Video for Audiophiles
By, Amir Majidimehr
This is a presentation I made to the Pacific
Northwest Audiophile Society. As the name implies, they are heavily
into audio. So I thought it would be good to present video in the
context of what audiophiles would want to learn. The presentation
is useful to all but if you know audio well, it will especially
resonate.
As you see in the slides, every topic from how
we digitize the video, to its data rate, encoding, compression
(MPEG-2, MPEG-4 AVC, VC-1), transmission (HDMI), projection
technology (LCD, DILA, DLP), calibration and most importantly, high
fidelity audio for video is covered.
The original presentation had 3-D animation
videos for the room simulations. This version does not. I will
upload the rendering together with a dedicated article at a future
time.
Audio and video are quite different in end-to-end production flow
and achieved fidelity and usage in the home. For example,
unlike audio where we have no idea of "truth," we can with 100%
confidence determine whether what we see at home is what was
produced in mastering. This is accomplished by using strict
standards that simply do not exist in audio. On the other side
of the coin, video achieves far lower performance than audio which
fortuitously matches our poor eyesight relative to our hearing
perception.
Digital video is created by separating black and white and color
components (Luma and Chroma respectively). This is done because the
eye is much less sensitive to resolution in color versus black and
white. As you see from the computation below, the number of bits
that represent our video is quite low relative to audio.

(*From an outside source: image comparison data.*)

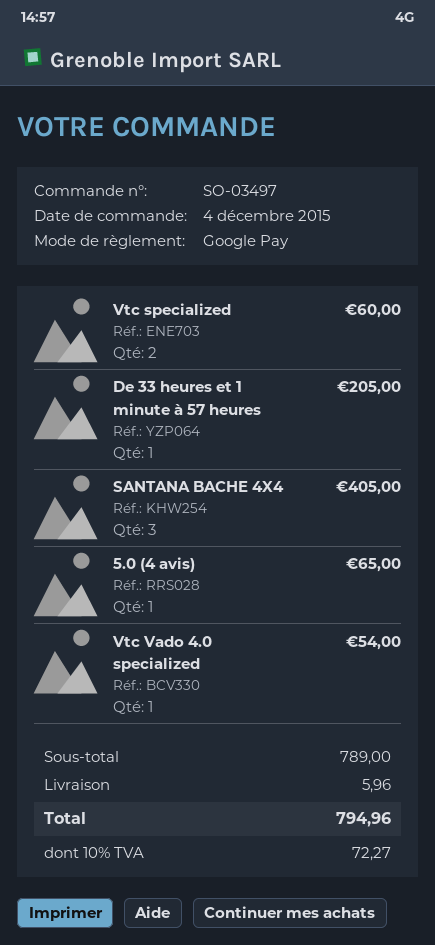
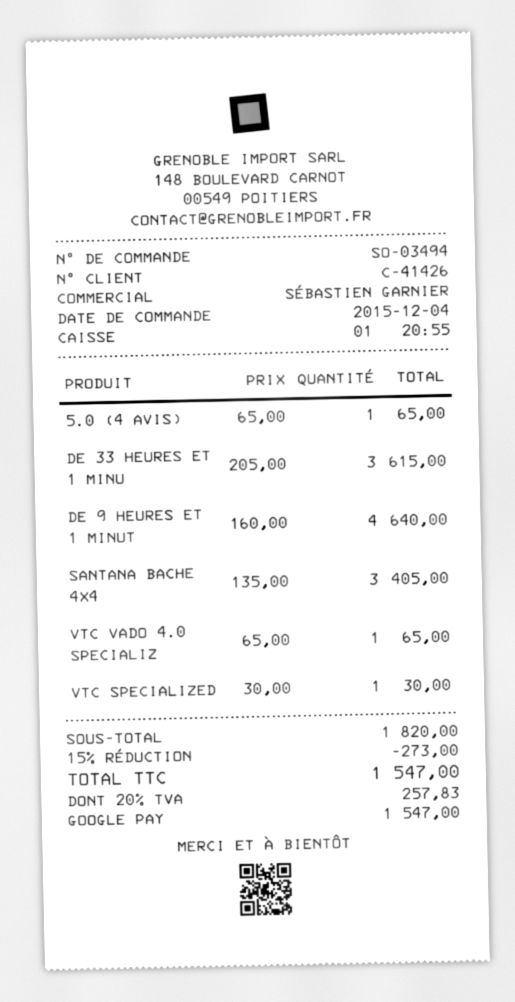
order number: SO-03497 -> SO-03494
Vtc specialized: 2 for 60.00 -> 1 for 30.00
De 33 heures et 1 minute à 57 heures: 1 for 205.00 -> 3 for 615.00
Vtc Vado 4.0 specialized: 1 for 54.00 -> 1 for 65.00
DE 9 HEURES ET 1 MINUT: none -> 4 for 640.00
subtotal: 789.00 -> 1820.00
discount: none -> 15% = 273.00
shipping: 5.96 -> none
tax: 10% = 72.27 -> 20% = 257.83
total: 794.96 -> 1547.00

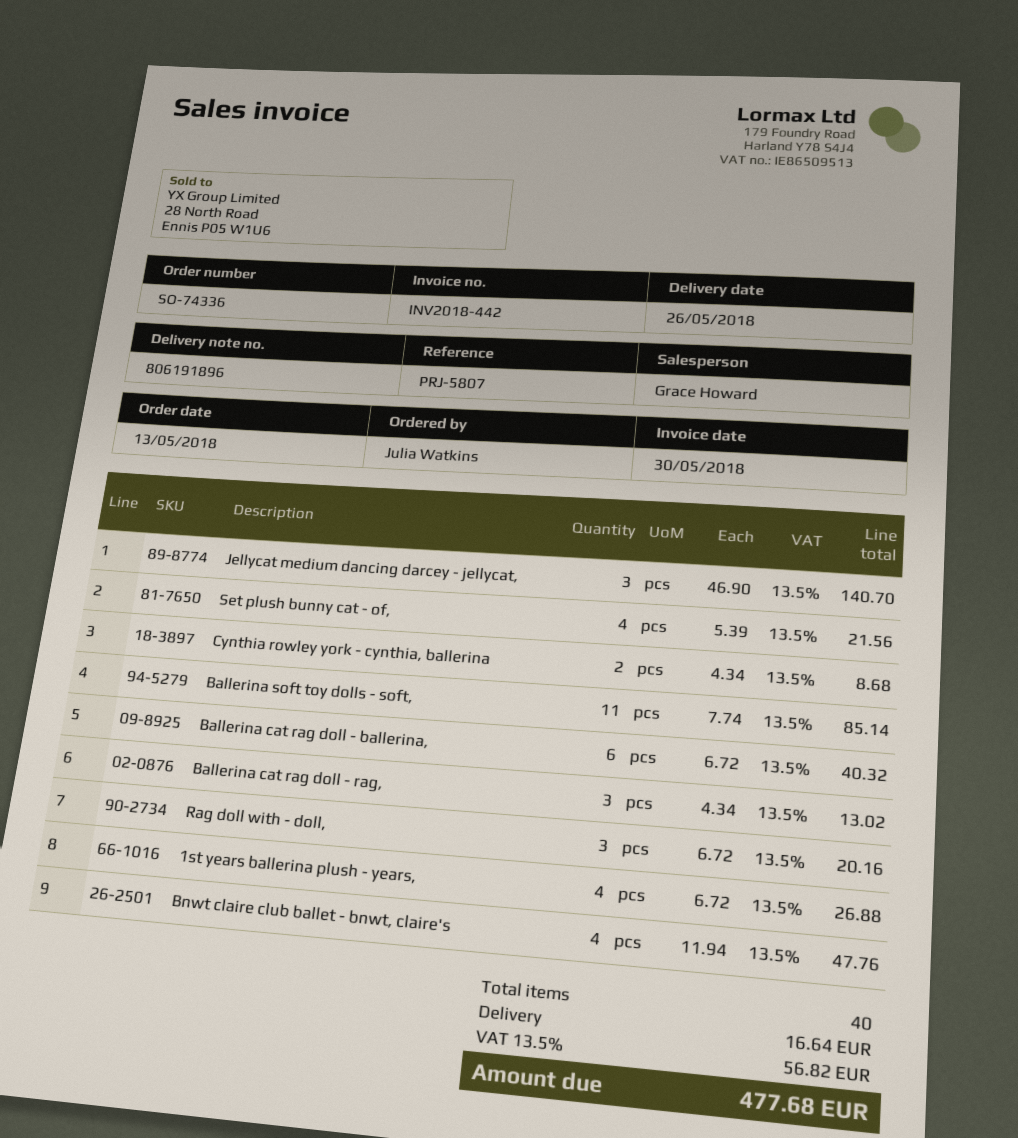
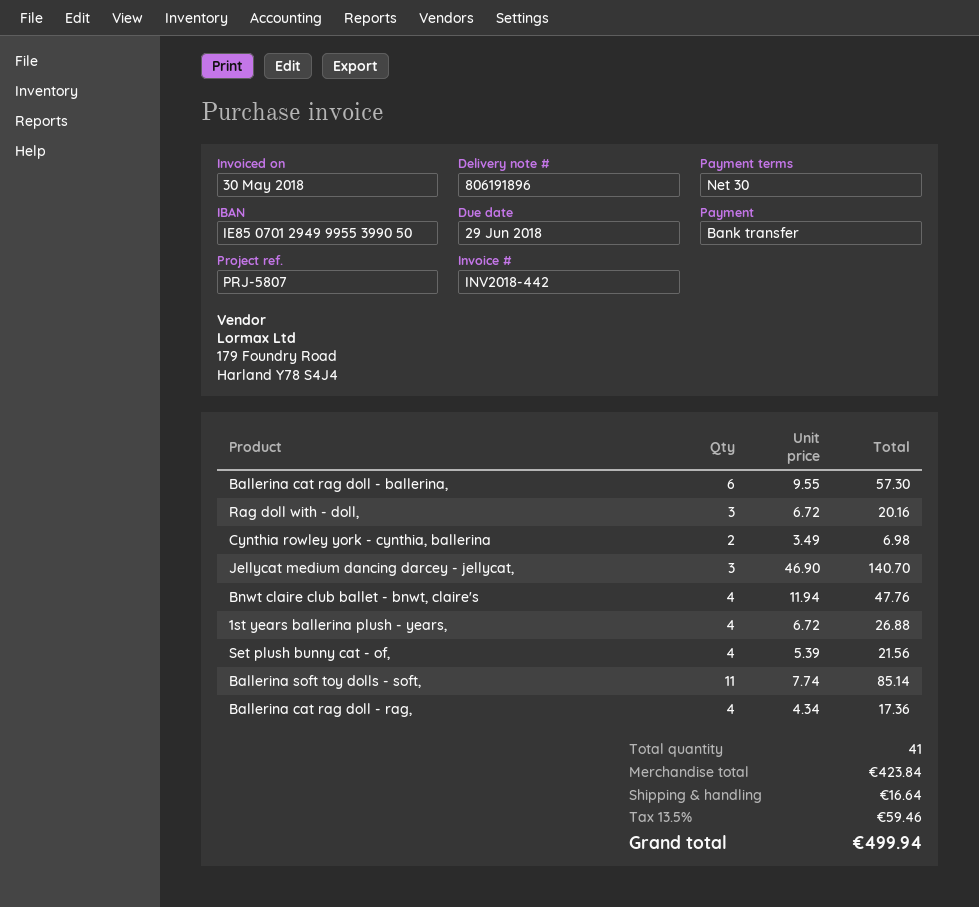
Cynthia rowley york - cynthia, ballerina: 2 x 4.34 = 8.68 -> 2 x 3.49 = 6.98
Ballerina cat rag doll - ballerina,: 6 x 6.72 = 40.32 -> 6 x 9.55 = 57.30
Ballerina cat rag doll - rag,: 3 x 4.34 = 13.02 -> 4 x 4.34 = 17.36
total quantity: 40 -> 41
tax: 13.5% = 56.82 -> 13.5% = 59.46
total: 477.68 -> 499.94

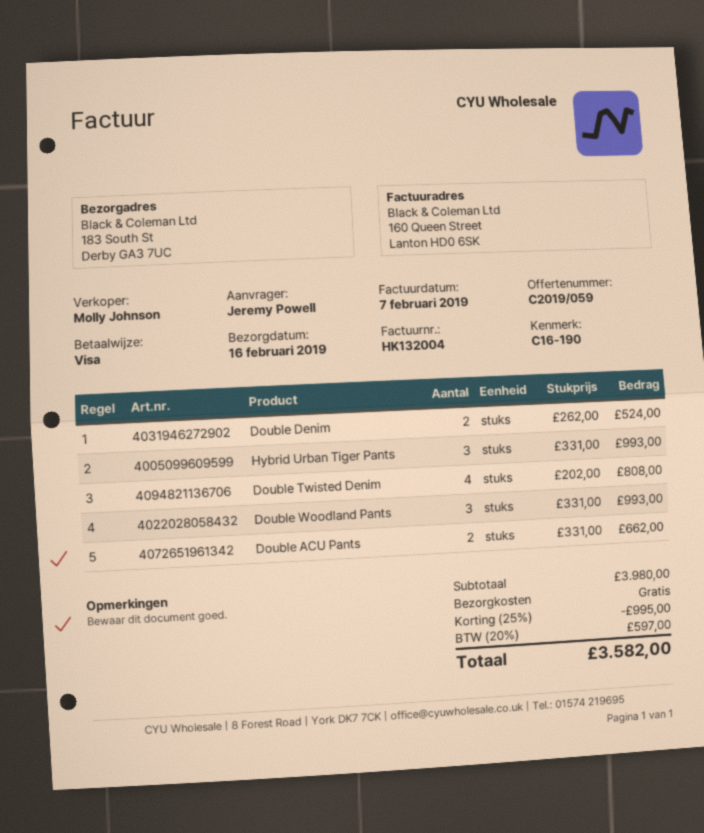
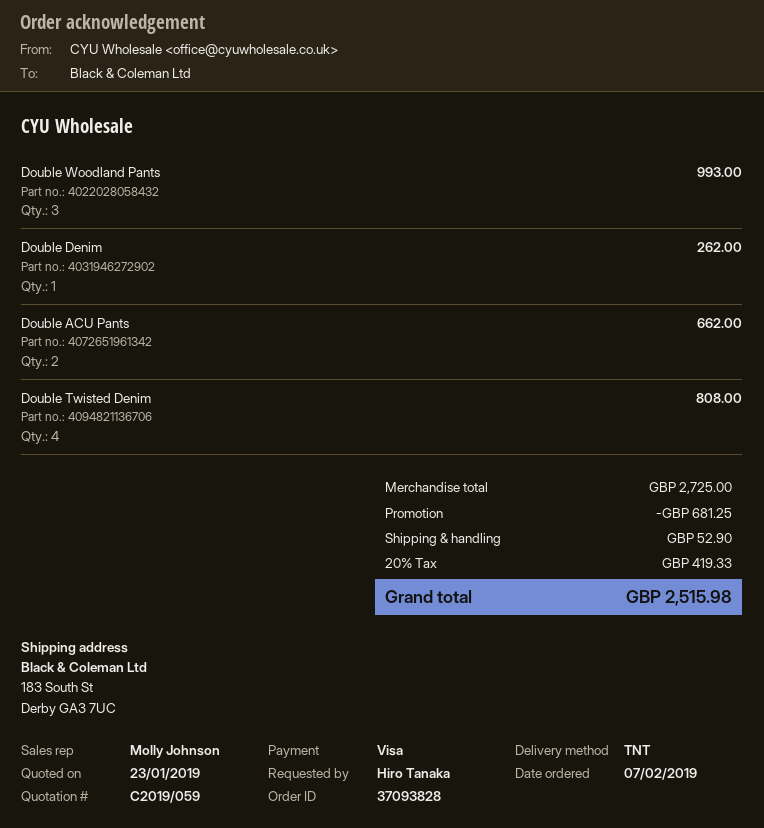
ordered by: Jeremy Powell -> Hiro Tanaka
Double Denim: 2 for 524.00 -> 1 for 262.00
Hybrid Urban Tiger Pants: 3 for 993.00 -> none
subtotal: 3980.00 -> 2725.00
discount: 995.00 -> 681.25
shipping: 0.00 -> 52.90
tax: 20% = 597.00 -> 20% = 419.33
total: 3582.00 -> 2515.98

Specifically the black and white samples have only 8 to 10 bits as
compared to audio’s 16 to 24 bits. The resulting signal to noise
ratio is a poultry ~48 dB which is far cry of 96 dB we get for CD
audio for example.
As you see in this slide, the total number of pixels (dots) in our
video, even in high definition, is extremely low relative to our
typical still image capture devices. At just 2 million pixels, HD
video is a far cry from even the cheapest digital cameras. Yet, we
enlarge the video to such larger frame. Imagine trying to print a
10 foot wide picture that is just 2 megapixels! Video takes so much
data that capturing and delivering video at higher rate is quite
challenging so we are stuck at this limit for some time.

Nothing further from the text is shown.